**WHAT THIS TASK INVOLVES**
If a line in the data below contains "Nord", copy it.

====== SOURCE MATERIAL

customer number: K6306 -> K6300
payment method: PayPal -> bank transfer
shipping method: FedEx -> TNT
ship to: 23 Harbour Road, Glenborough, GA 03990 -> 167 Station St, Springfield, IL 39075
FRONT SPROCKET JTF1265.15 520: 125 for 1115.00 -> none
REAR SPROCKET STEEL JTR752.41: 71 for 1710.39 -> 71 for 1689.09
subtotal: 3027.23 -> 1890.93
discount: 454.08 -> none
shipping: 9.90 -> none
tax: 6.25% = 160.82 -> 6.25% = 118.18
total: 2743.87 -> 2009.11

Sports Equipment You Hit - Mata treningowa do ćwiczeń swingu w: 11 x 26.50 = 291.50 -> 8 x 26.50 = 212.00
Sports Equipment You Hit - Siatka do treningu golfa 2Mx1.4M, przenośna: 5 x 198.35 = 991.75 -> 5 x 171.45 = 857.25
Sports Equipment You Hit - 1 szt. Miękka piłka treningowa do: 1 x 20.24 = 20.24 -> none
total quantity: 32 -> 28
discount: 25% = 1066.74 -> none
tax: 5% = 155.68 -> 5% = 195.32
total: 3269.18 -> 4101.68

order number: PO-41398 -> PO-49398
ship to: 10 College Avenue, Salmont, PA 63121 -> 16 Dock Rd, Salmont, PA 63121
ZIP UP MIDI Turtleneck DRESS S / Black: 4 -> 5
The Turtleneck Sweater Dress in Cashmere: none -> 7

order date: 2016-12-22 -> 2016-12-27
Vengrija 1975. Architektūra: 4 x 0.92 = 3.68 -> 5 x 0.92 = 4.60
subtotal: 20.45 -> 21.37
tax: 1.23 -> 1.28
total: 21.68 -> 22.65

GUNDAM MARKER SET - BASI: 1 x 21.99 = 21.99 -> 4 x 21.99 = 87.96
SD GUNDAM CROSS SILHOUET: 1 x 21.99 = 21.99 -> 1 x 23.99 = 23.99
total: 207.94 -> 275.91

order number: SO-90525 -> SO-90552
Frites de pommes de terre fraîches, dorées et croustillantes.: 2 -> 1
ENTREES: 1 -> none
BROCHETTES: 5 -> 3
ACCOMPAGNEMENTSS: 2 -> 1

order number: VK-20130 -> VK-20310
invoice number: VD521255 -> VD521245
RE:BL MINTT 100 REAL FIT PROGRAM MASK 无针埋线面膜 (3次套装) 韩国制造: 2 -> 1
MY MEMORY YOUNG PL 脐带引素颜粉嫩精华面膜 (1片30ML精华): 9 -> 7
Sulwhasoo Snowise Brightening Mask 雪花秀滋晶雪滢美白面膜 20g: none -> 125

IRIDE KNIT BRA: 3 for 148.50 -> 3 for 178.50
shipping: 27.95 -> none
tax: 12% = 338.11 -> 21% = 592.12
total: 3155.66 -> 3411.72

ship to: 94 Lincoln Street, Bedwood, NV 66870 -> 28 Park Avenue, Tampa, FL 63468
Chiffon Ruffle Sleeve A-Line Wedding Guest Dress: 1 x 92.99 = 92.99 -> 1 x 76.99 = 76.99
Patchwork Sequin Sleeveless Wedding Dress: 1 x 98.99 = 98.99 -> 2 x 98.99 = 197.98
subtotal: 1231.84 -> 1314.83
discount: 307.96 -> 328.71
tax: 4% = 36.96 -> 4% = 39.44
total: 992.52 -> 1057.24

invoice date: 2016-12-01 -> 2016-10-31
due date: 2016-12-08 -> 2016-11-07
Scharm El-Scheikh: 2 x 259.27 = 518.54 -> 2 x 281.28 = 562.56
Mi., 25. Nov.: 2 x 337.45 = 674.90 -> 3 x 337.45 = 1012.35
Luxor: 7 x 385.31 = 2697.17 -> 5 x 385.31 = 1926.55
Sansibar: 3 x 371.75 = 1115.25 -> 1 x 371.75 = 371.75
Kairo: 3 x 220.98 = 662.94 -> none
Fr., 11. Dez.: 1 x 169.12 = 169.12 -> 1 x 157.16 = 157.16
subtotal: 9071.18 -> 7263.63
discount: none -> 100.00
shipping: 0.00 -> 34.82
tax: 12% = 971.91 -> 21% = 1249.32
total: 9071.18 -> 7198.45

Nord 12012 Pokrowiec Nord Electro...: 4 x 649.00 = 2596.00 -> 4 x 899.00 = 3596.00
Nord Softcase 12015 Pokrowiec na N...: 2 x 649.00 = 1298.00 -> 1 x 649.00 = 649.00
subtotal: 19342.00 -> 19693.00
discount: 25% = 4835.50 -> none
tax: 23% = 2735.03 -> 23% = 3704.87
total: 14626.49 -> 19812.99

============

**WRITTEN SOLUTION**
Nord 12012 Pokrowiec Nord Electro...: 4 x 649.00 = 2596.00 -> 4 x 899.00 = 3596.00
Nord Softcase 12015 Pokrowiec na N...: 2 x 649.00 = 1298.00 -> 1 x 649.00 = 649.00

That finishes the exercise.